EXERCISE MATERIAL
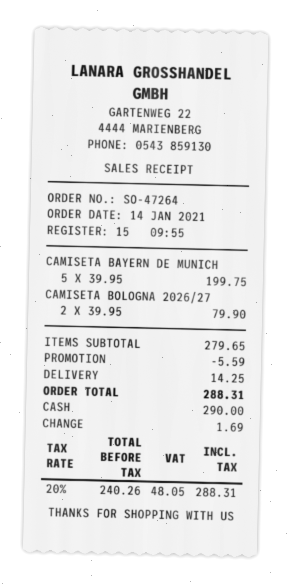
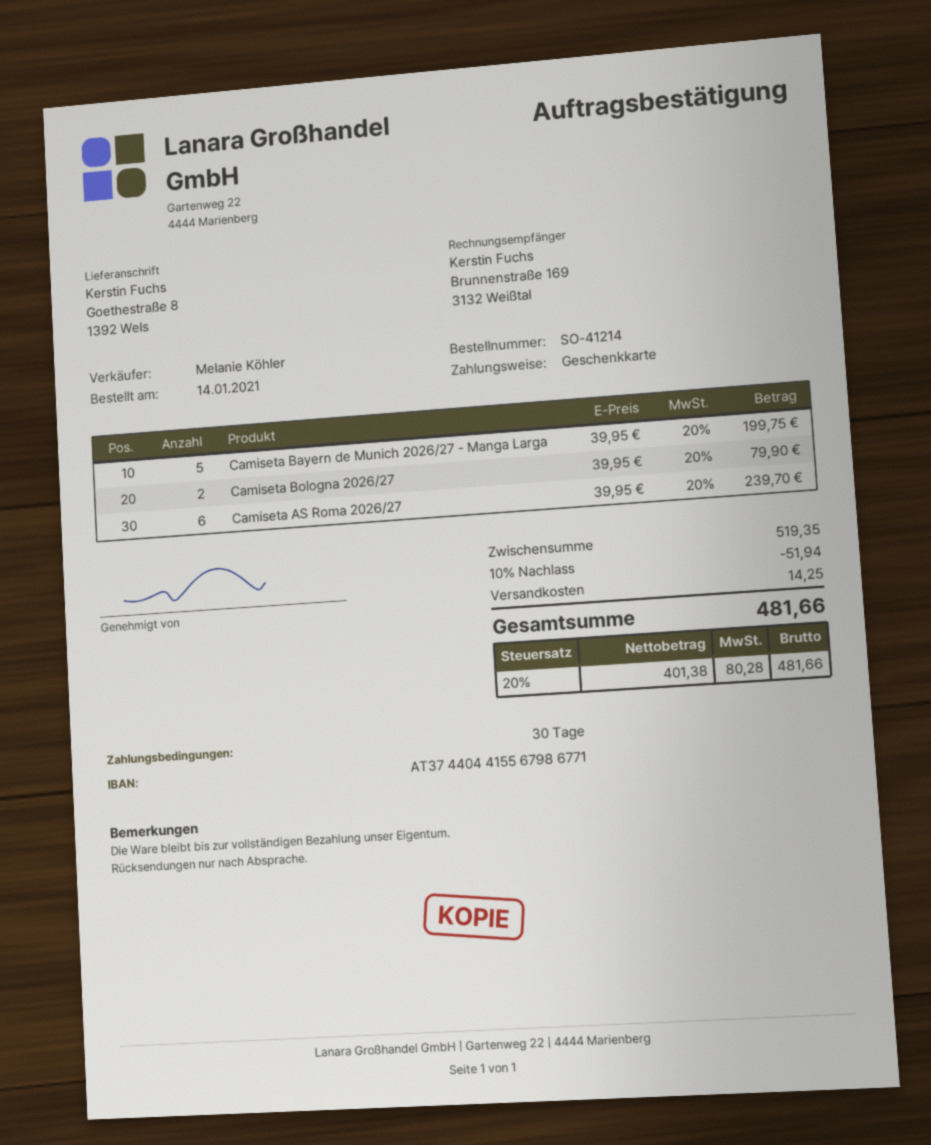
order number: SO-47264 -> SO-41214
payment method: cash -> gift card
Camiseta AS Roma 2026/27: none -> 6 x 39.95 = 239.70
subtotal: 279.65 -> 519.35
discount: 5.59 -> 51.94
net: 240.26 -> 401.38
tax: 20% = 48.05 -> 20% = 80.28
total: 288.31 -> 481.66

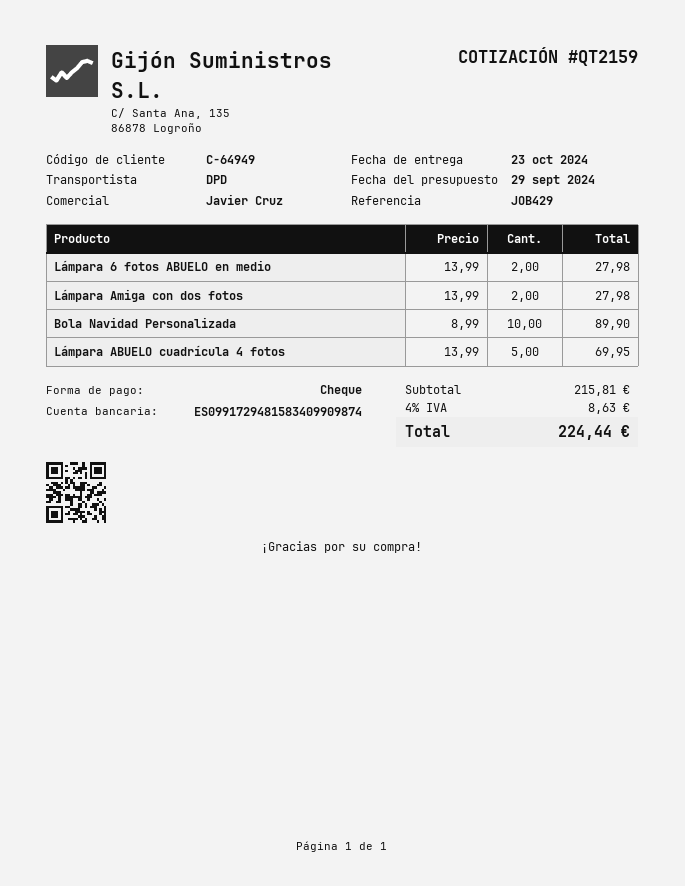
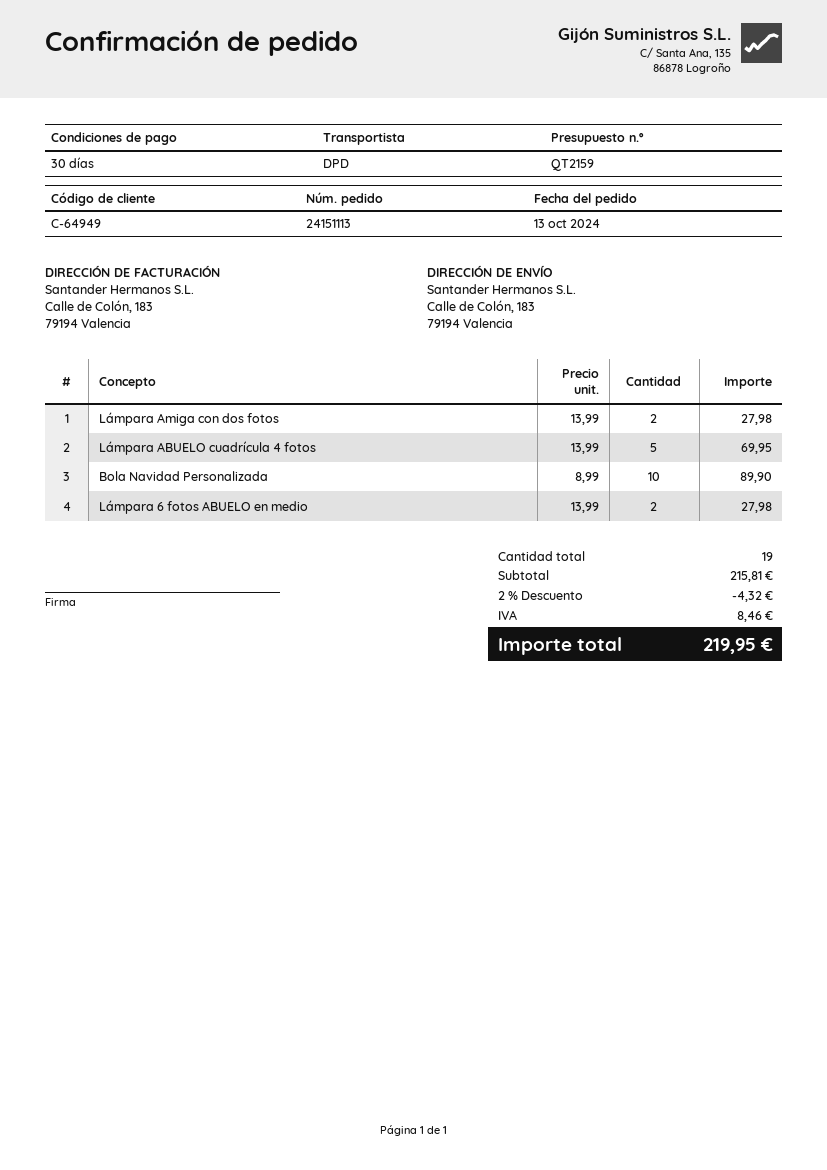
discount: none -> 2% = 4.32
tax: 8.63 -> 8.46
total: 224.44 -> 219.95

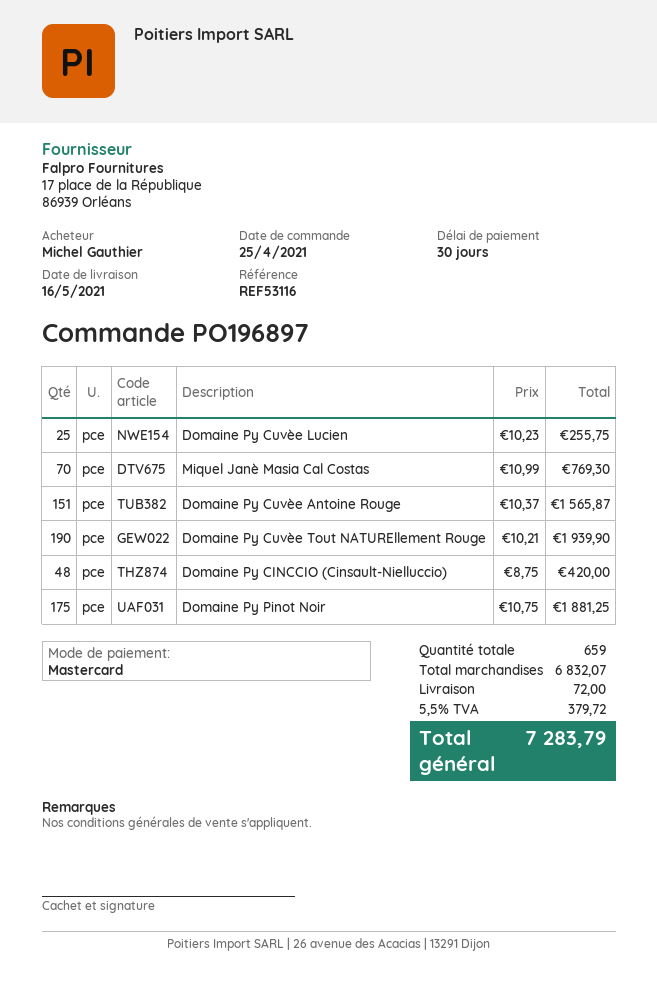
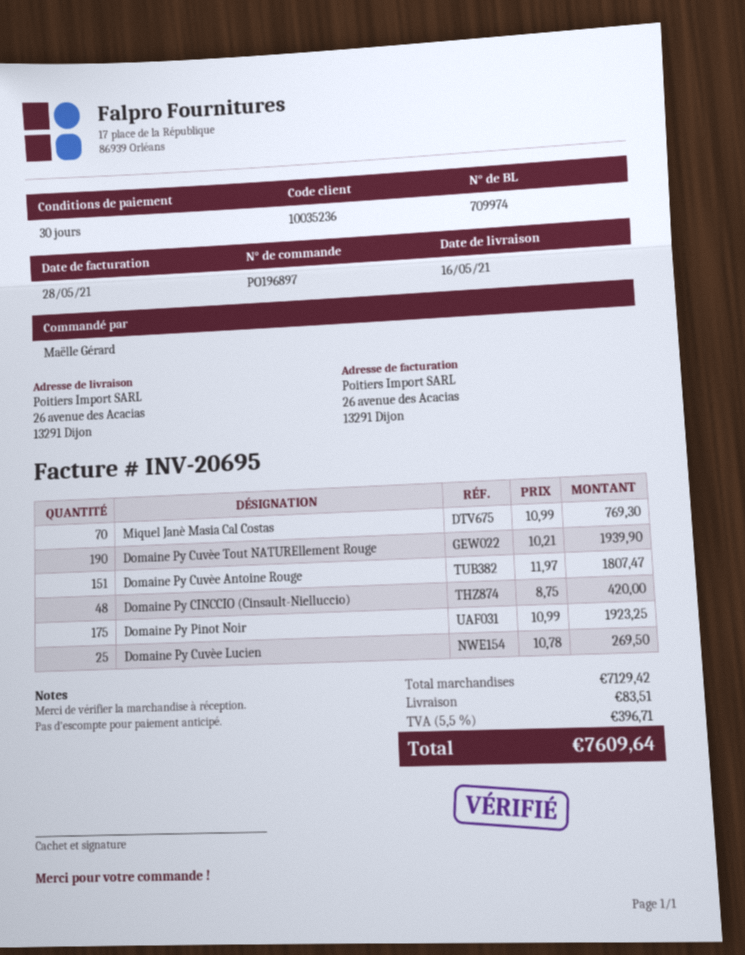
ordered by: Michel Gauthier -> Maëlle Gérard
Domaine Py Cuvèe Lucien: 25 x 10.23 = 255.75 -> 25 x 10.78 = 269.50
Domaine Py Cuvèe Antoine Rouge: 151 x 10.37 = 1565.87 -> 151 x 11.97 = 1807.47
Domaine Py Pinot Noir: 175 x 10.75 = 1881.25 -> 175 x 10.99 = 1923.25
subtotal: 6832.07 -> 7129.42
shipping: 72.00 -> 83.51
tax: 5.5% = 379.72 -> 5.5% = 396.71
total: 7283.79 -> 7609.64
==
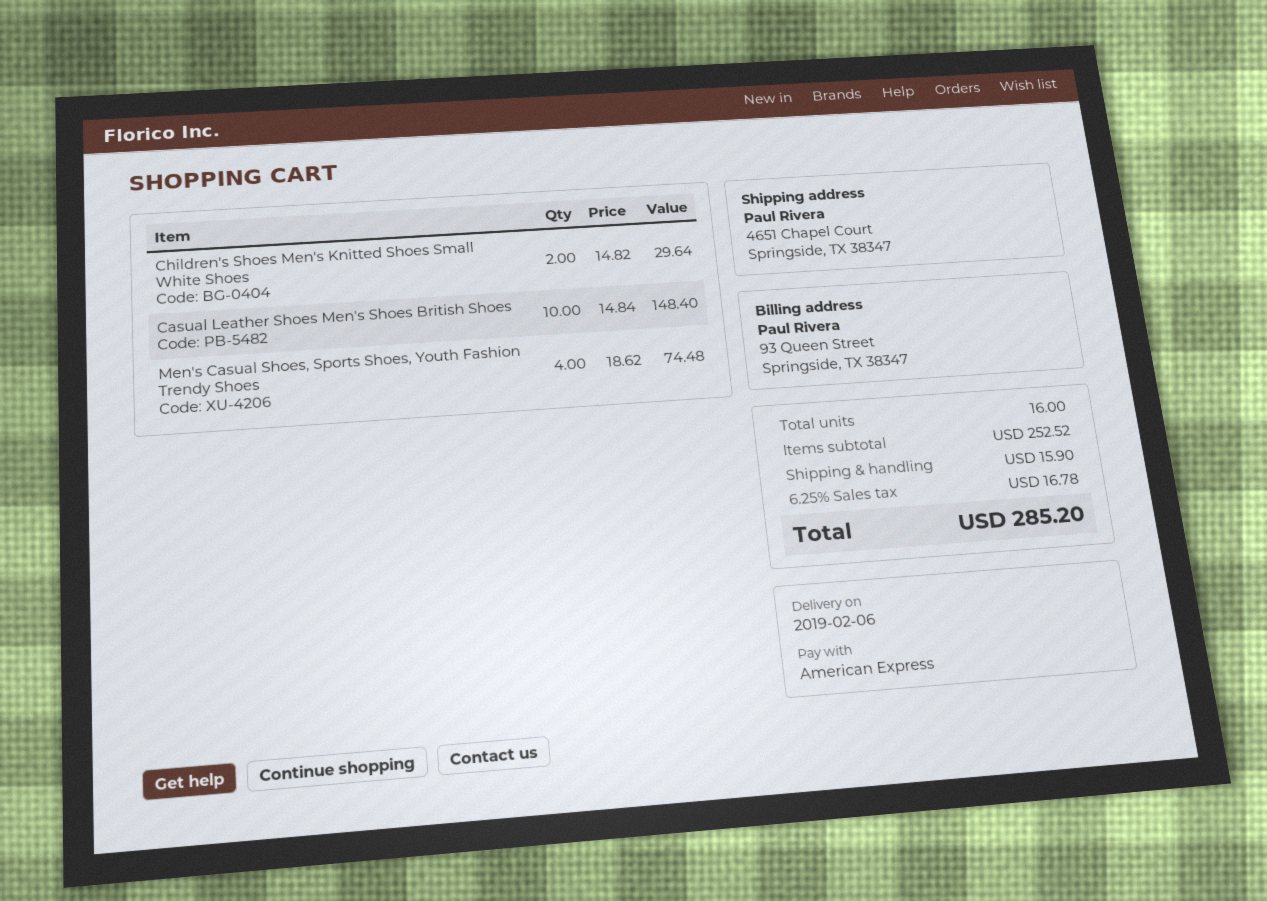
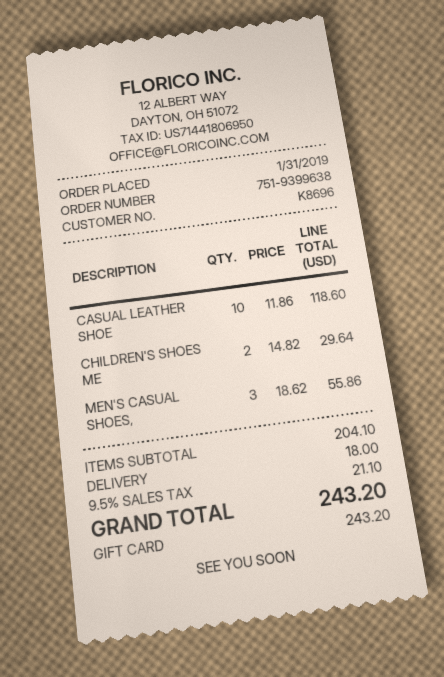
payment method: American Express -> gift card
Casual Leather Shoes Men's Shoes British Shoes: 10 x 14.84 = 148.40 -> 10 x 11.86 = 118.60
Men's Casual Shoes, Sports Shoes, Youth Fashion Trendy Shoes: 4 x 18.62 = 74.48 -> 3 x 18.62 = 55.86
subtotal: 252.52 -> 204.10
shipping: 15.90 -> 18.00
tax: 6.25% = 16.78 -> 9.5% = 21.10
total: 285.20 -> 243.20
--
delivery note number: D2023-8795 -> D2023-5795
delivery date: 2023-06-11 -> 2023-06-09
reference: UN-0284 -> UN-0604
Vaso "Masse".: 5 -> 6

TASK DIRECTIONS
Filter the material for the word "gift" and copy each matching line.

PROBLEM SOLUTION
payment method: cash -> gift card
payment method: American Express -> gift card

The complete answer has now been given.